L’informazione antimafia “è normativamente prevista solo per gli imprenditori”. Per questo, secondo il Tribunale Amministrativo Regionale della Valle d’Aosta, il Questore del capoluogo non poteva adottare una interdittiva nei confronti dell’avvocato Andrea Giunti. I giudici hanno così accolto il ricorso del libero professionista aostano, annullando l’atto spiccato all’inizio del gennaio di quest’anno. La sentenza è stata pubblicata di recente (la causa era stata discussa in udienza lo scorso 20 settembre).
L’impugnazione dell’atto
La Questura, compiute le verifiche del caso, aveva riscontrato il coinvolgimento di Giunti nell’inchiesta “Alibante” della Dda di Catanzaro (nel frattempo, si è aperto il processo al Tribunale di Lamezia Terme, ove il legale deve rispondere, assieme alla moglie e collega Maria Rita Bagalà, di associazione di tipo mafioso), emettendo quindi il provvedimento. L’avvocato lo aveva impugnato, sostenendo il difetto dei presupposti che legittimavano la misura.
Interdizione? Solo per imprenditori
Per i giudici, “non si rinviene” nella normativa di settore “il riferimento all’adozione di informazioni interdittive nei confronti di persone fisiche non imprenditori”. Anche il potere di estensione delle verifiche antimafia a “soggetti che risultano poter determinare in qualsiasi modo le scelte o gli indirizzi dell’impresa”, per i giudici del Tar “è pur sempre funzionale a valutare la permeabilità criminosa dell’impresa a cui tali soggetti sono collegati”.

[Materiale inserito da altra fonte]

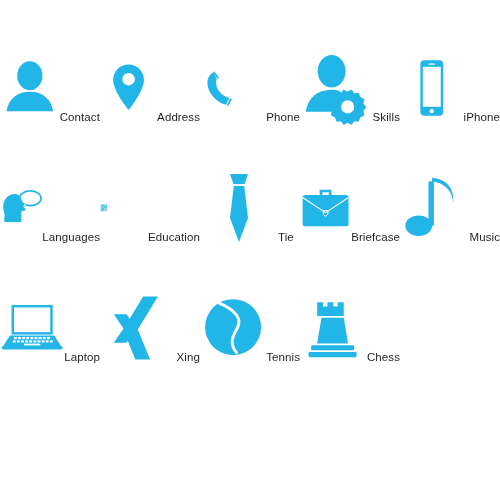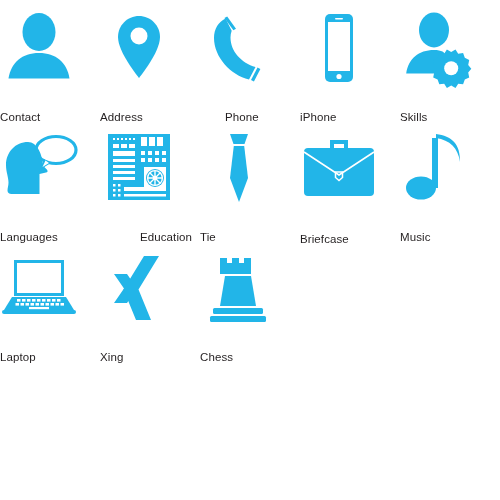--- a/index.html
+++ b/index.html
@@ -36,14 +36,13 @@
 
   .icon-cell {
     display: flex;
-    flex-direction: column;
-    align-items: flex-start;
+    flex-direction: row;
+    align-items: flex-end;
     justify-content: flex-start;
     width: 100px;
     height: 120px;
     box-sizing: border-box;
     padding-top: 8px;
-    gap: 16px;
   }
 
   .icon-art {

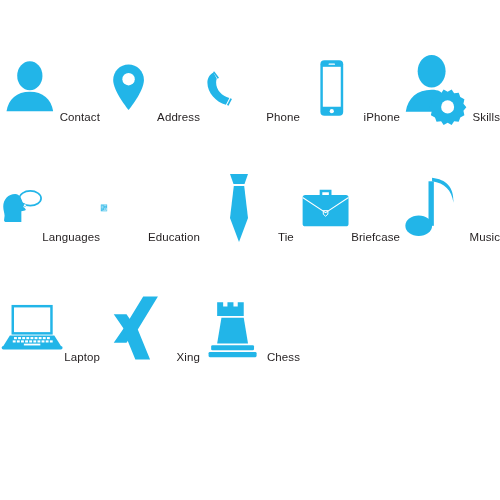--- a/index.html
+++ b/index.html
@@ -115,6 +115,20 @@
     <div class="icon-cell">
       <div class="icon-art">
         <svg viewBox="0 0 78 72" xmlns="http://www.w3.org/2000/svg" aria-hidden="true">
+          <g fill="#22b5e8">
+            <ellipse cx="34" cy="18" rx="15" ry="17.5"></ellipse>
+            <path d="M34 38C18.5 38 8.5 46.8 6.2 61.5h42.5C46.5 46.8 49.5 38 34 38z"></path>
+            <path d="M55.5 37.5l2.7 4.2 4.9-.6 1.7 4.7 4.4 2.2-1 4.9 3.1 3.8-3.1 3.8 1 4.9-4.4 2.2-1.7 4.7-4.9-.6-2.7 4.2-4.3-2.5-4.3 2.5-2.7-4.2-4.9.6-1.7-4.7-4.4-2.2 1-4.9-3.1-3.8 3.1-3.8-1-4.9 4.4-2.2 1.7-4.7 4.9.6 2.7-4.2 4.3 2.5z"></path>
+          </g>
+          <circle cx="51.2" cy="56.3" r="7" fill="#ffffff"></circle>
+        </svg>
+      </div>
+      <div class="icon-label" style="color: rgb(35, 31, 32);">Skills</div>
+    </div>
+
+    <div class="icon-cell">
+      <div class="icon-art">
+        <svg viewBox="0 0 78 72" xmlns="http://www.w3.org/2000/svg" aria-hidden="true">
           <rect x="25" y="2" width="28" height="68" rx="5" ry="5" fill="#22b5e8"></rect>
           <rect x="28" y="10" width="22" height="49" fill="#ffffff"></rect>
           <rect x="35" y="6" width="8" height="1.6" rx="0.8" fill="#ffffff"></rect>
@@ -122,20 +136,6 @@
         </svg>
       </div>
       <div class="icon-label" style="color: rgb(35, 31, 32);">iPhone</div>
-    </div>
-
-    <div class="icon-cell">
-      <div class="icon-art">
-        <svg viewBox="0 0 78 72" xmlns="http://www.w3.org/2000/svg" aria-hidden="true">
-          <g fill="#22b5e8">
-            <ellipse cx="34" cy="18" rx="15" ry="17.5"></ellipse>
-            <path d="M34 38C18.5 38 8.5 46.8 6.2 61.5h42.5C46.5 46.8 49.5 38 34 38z"></path>
-            <path d="M55.5 37.5l2.7 4.2 4.9-.6 1.7 4.7 4.4 2.2-1 4.9 3.1 3.8-3.1 3.8 1 4.9-4.4 2.2-1.7 4.7-4.9-.6-2.7 4.2-4.3-2.5-4.3 2.5-2.7-4.2-4.9.6-1.7-4.7-4.4-2.2 1-4.9-3.1-3.8 3.1-3.8-1-4.9 4.4-2.2 1.7-4.7 4.9.6 2.7-4.2 4.3 2.5z"></path>
-          </g>
-          <circle cx="51.2" cy="56.3" r="7" fill="#ffffff"></circle>
-        </svg>
-      </div>
-      <div class="icon-label" style="color: rgb(35, 31, 32);">Skills</div>
     </div>
 
     <div class="icon-cell">

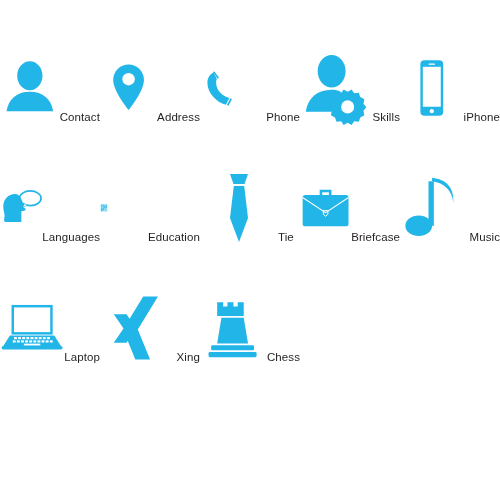--- a/index.html
+++ b/index.html
@@ -298,6 +298,15 @@
     </div>
 
 
+    <div class="icon-cell">
+      <div class="icon-art">
+        <svg viewBox="0 0 78 72" xmlns="http://www.w3.org/2000/svg" aria-hidden="true">
+          <circle cx="39" cy="35" r="33" fill="#22b5e8"></circle>
+          <path d="M21 6 C42 14 50 26 44 36 C38 46 34 56 44 66" fill="none" stroke="#ffffff" stroke-width="3.4"></path>
+        </svg>
+      </div>
+      <div class="icon-label" style="color: rgb(35, 31, 32);">Tennis</div>
+    </div>
 
     <div class="icon-cell">
       <div class="icon-art">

“Trattasi, dunque, – continua la sentenza – di un accertamento compiuto non nei riguardi di una persona fisica in quanto tale, bensì quale parametro per misurare il grado di inquinamento mafioso dell’imprenditore, che rimane l’unico destinatario del provvedimento interdittivo”. Del resto, è il ragionamento dei giudici, l’informazione antimafia è uno strumento finalizzato a prevenire tentativi di infiltrazione nelle imprese che possano intrattenere rapporti economici con l’amministrazione (il suo effetto pratico è di inibirli).
Pertanto, si legge ancora nel verdetto della presidente Silvia La Guardia e dei giudici Maria Ada Russo e Martina Arrivi, “ipotizzare l’interdicibilità di una persona fisica non imprenditore significherebbe fuoriuscire dai limiti ‘strutturali’ dell’istituto, che da misura amministrativa di tipo cautelare e preventivo finirebbe per tramutarsi in una sorta di anticipazione di pena accessoria tipica dell’ordinamento penale, in violazione di ogni principio di legalità formale e sostanziale e di ‘prevedibilità’ della sanzione”.
Ecco quindi che, per il Tar della Valle d’Aosta, la Questura “non avrebbe potuto procedere” all’“interdizione del ricorrente”, dato dal quale consegue l’annullamento del provvedimento impugnato (che inibiva il libero professionista dall’avere rapporti lavorativi con la pubblica amministrazione). Il Ministero dell’interno e la Regione Valle d’Aosta si erano costituiti nel giudizio, rappresentati dall’Avvocatura dello Stato e da quella interna.
Il processo a Lamezia Terme
Secondo la Dda di Catanzaro, l’avvocato Giunti e la consorte (sottoposta a misura cautelare in carcere, mentre per il libero professionista il Gip aveva respinto la richiesta della Procura distrettuale guidata da Nicola Gratteri) erano parte della cosca Bagalà, “operante lungo la fascia costiera tirrenica catanzarese” e capeggiata – stando alle risultanze delle indagini – da Carmelo Bagalà, padre dell’avvocata.
In particolare, agli occhi degli inquirenti, Giunti avrebbe partecipato al sodalizio “prestando assistenza tecnico-professionale agli associati e offrendo consiglio nella predisposizione del programma criminoso nei settori economico-finanziario e imprenditoriale, nonché consulenza nell’approntamento delle strategie e dei modi più opportuni per perseguire” tali obiettivi. La Dda ritiene, soprattutto che Giunti “organizzava importanti operazioni di riciclaggio di denaro, finalizzate a perseguire il programma criminoso della cosca”.